When he was a child growing up in northern British Columbia, Leonard Foster's great aunt spread natural willow extract over her garden to promote plant root growth; when Foster and his three younger siblings came down with sore throats, his mother served hot tea spiked with a resinous mixture, called propolis, which is made by honey bees.
These traditional customs seemed to work. But Foster wasn't entirely convinced. Starting at age nine, Foster entered science fair projects where he tested willow extract's fertilizer potential and propolis's anti-bacterial properties. "I wanted to find out if there was any truth to what my mom and my great aunt were doing, or if it was literally an old wives' tale," he recalls.
Foster's interest in honey bees took him to Simon Fraser University for his undergraduate degree, where he searched for queen bee pheromones. In the undergraduate dorm, however, other pheromones attracted him to his would-be wife and regular collaborator, molecular biologist Carmen de Hoog. Meanwhile, in his coursework, he developed an interest for biochemistry - particularly protein movements and interactions.
For his PhD, Foster investigated intracellular trafficking of the insulin-regulated glucose transporter, GLUT4, at the Hospital for Sick Children, in Toronto. Although his graduate work focused on the cell biological minutiae of the transporter, he was already thinking on a larger scale, says his PhD mentor Amira Klip. "Leonard was always inclined to the quantitative analysis of any observation."

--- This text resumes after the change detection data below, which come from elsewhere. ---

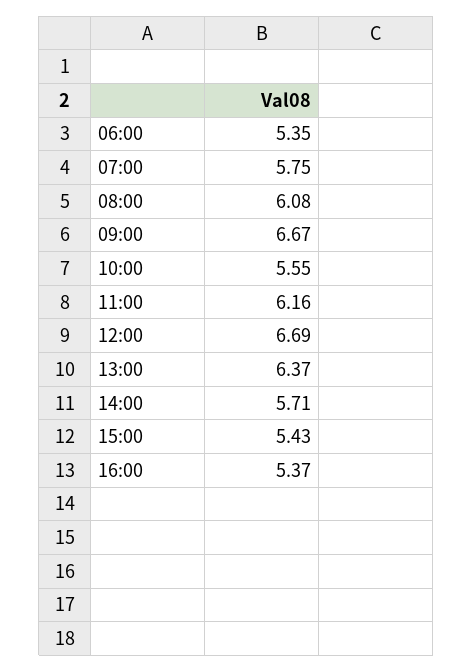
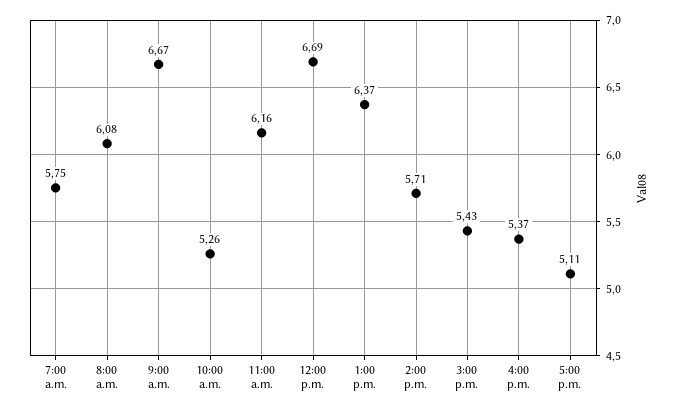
06:00: 5.35 -> none
10:00: 5.55 -> 5.26
5:00 p.m.: none -> 5.11

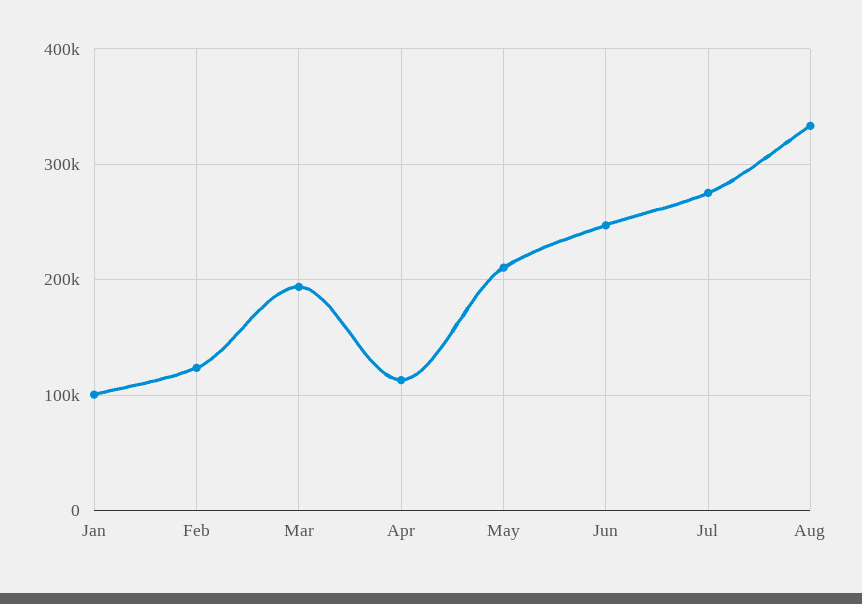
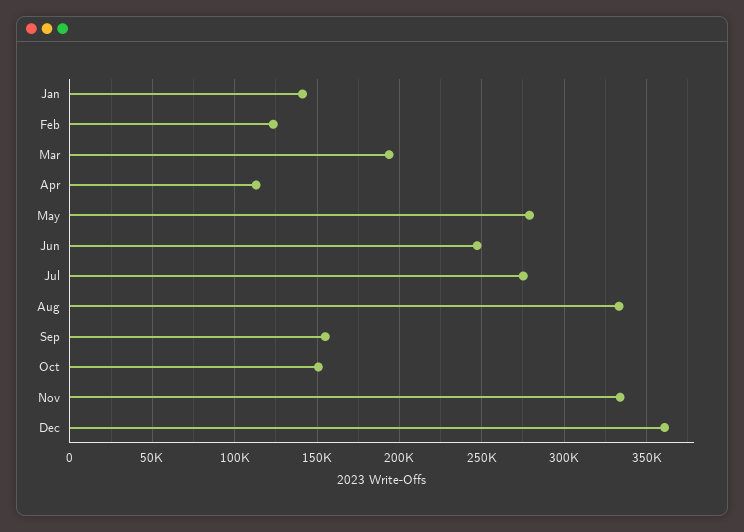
Jan: 100000 -> 140000
May: 210000 -> 280000
Sep: none -> 155000
Oct: none -> 150000
Nov: none -> 335000
Dec: none -> 360000

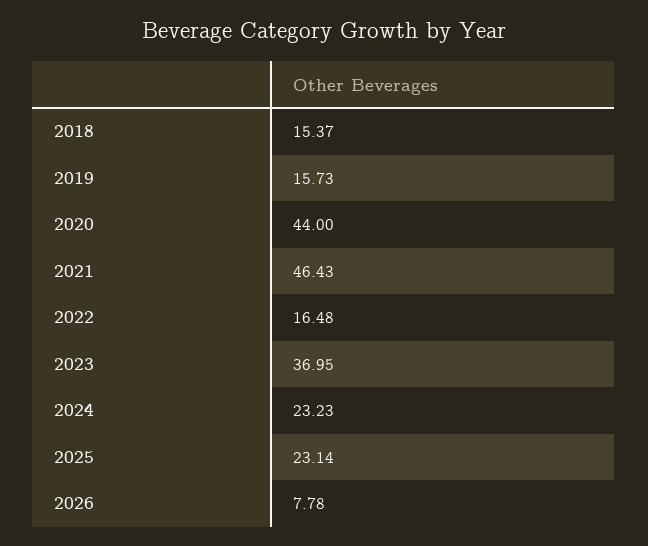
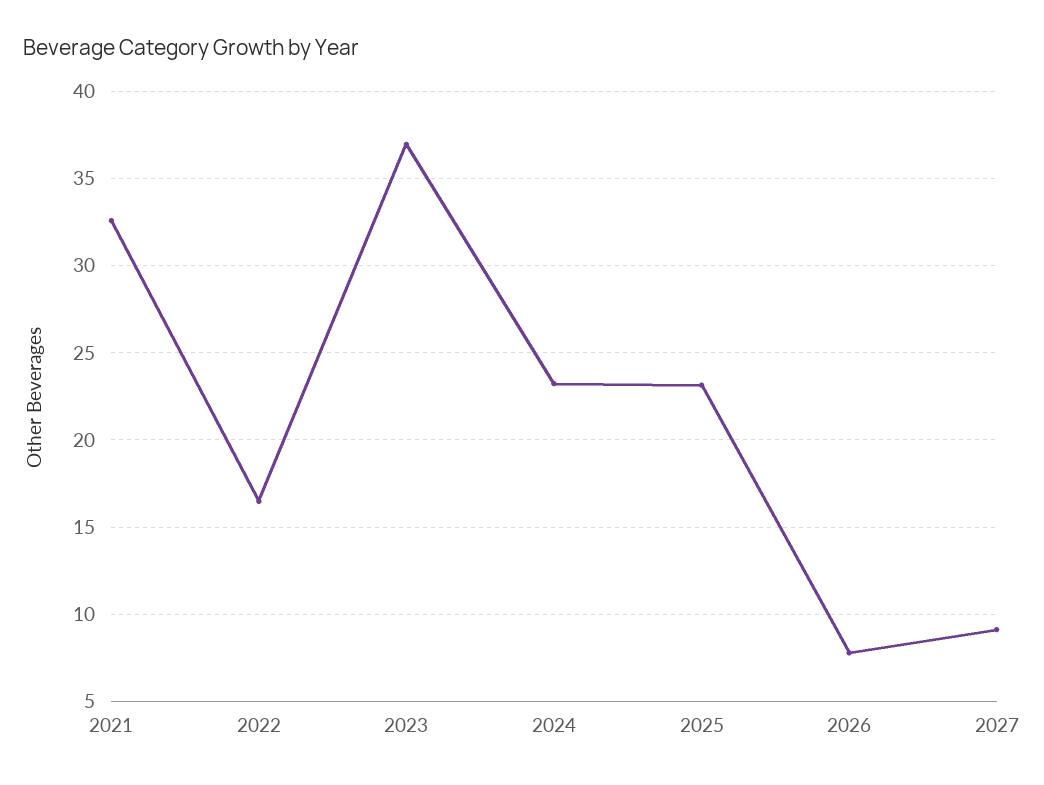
2018: 15.37 -> none
2019: 15.73 -> none
2020: 44 -> none
2021: 46.43 -> 32.5
2027: none -> 9

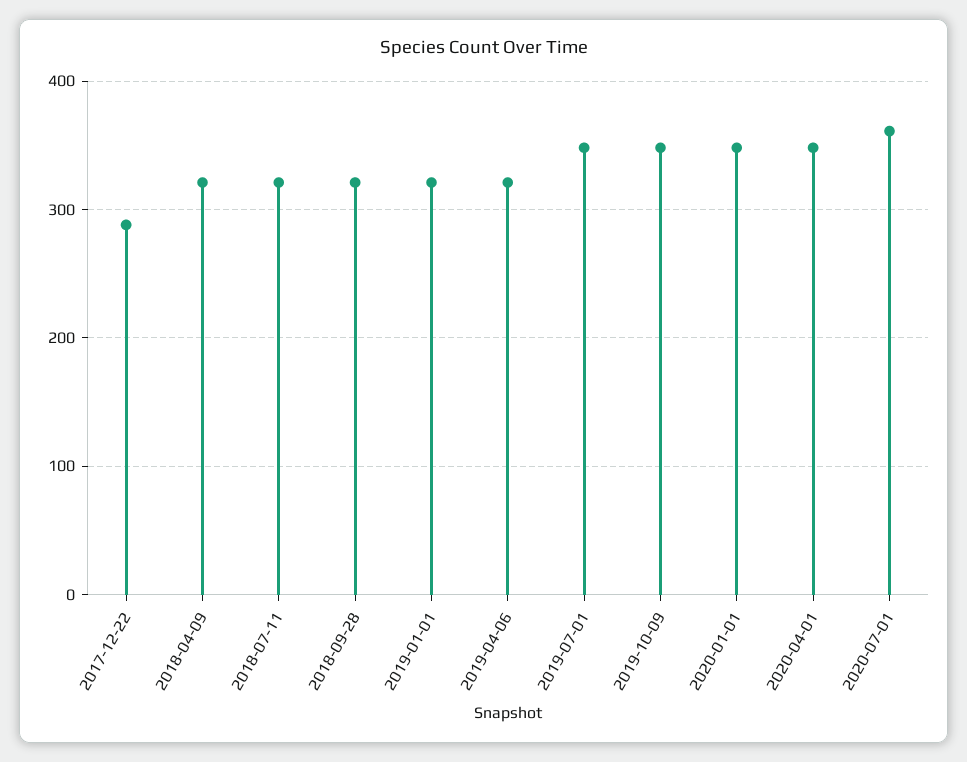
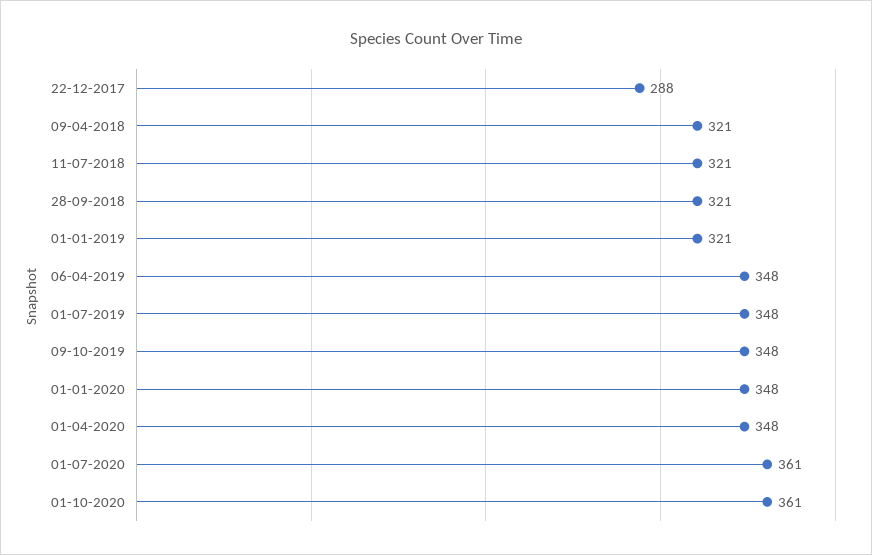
2019-04-06: 320 -> 348
01-10-2020: none -> 361

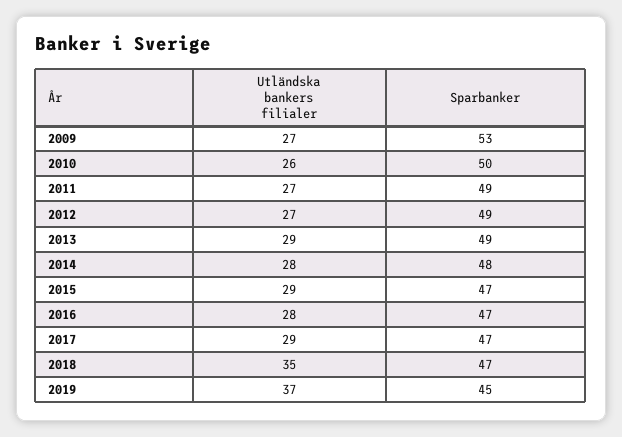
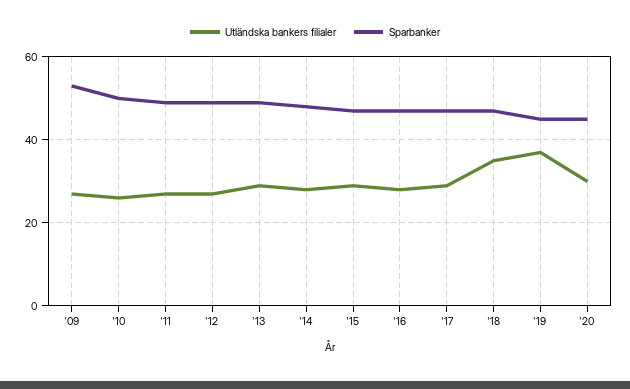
Utländska bankers filialer, '20: none -> 30
Sparbanker, '20: none -> 45

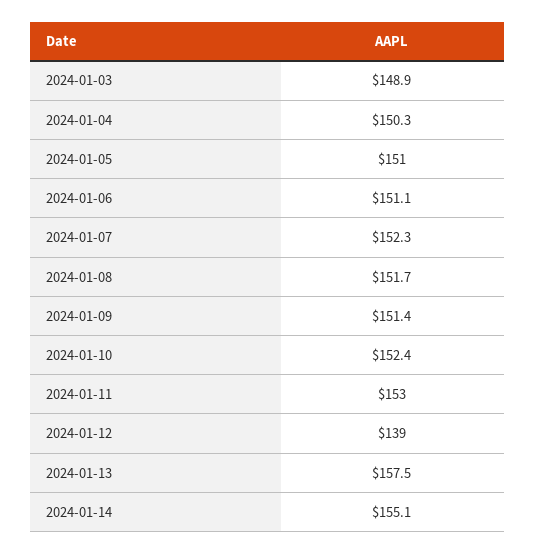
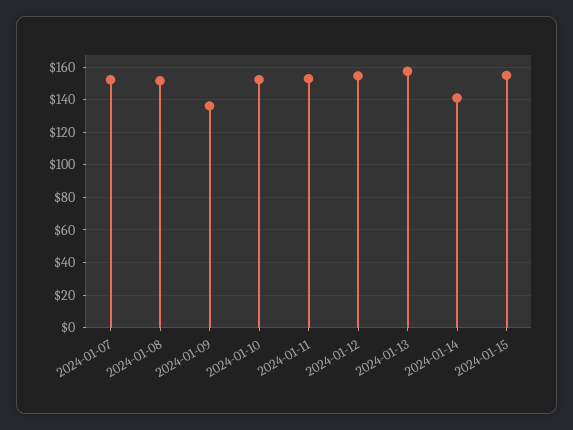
2024-01-03: 148.9 -> none
2024-01-04: 150.3 -> none
2024-01-05: 151 -> none
2024-01-06: 151.1 -> none
2024-01-09: 151.4 -> 135
2024-01-12: 139 -> 155
2024-01-14: 155.1 -> 140
2024-01-15: none -> 155

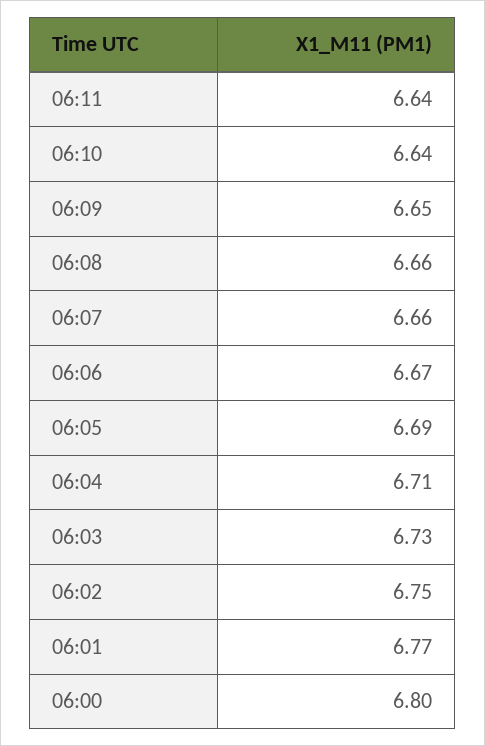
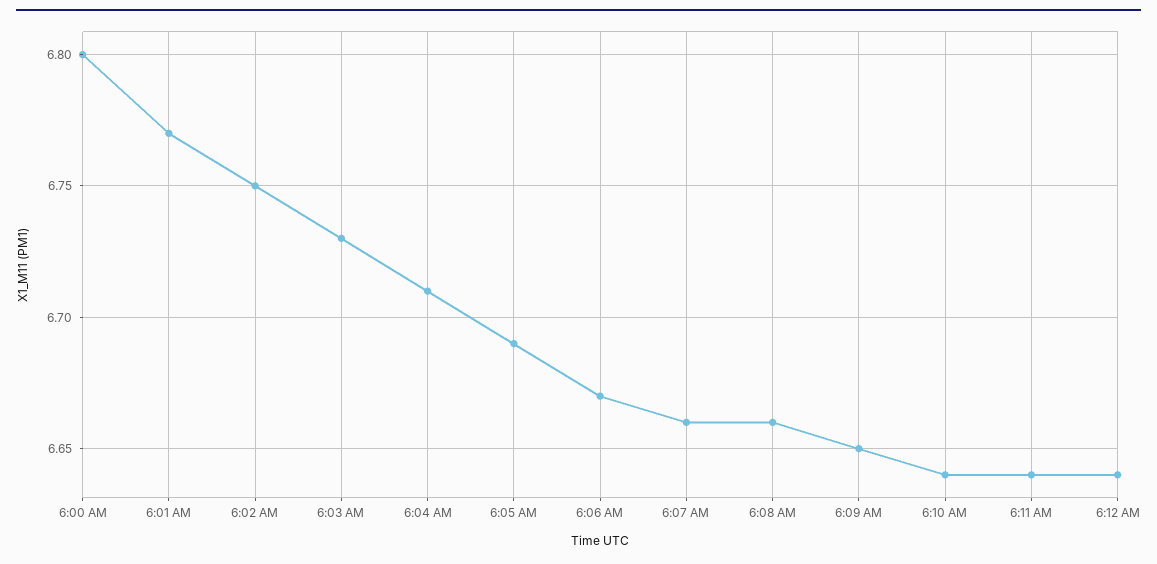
6:12 AM: none -> 6.64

In 2001, Foster joined Matthias Mann's lab at the University of Southern Denmark in Odense. "That was right at the time that people realized quantitative proteomics could be done," Foster says. Foster wrote the first software - initially called SPINX, but later adapted into the widely-used MSQuant program - to analyze data from a newly developed quantitative mass spectrometry-based approach for identifying proteins. He applied the method to pinpoint 241 components of specialized, cholesterol-rich cell membrane assemblies called lipid rafts, whose functional role had been widely debated. His analysis turned up a suite of signaling molecules, thereby nailing down the central role of rafts in cell signaling.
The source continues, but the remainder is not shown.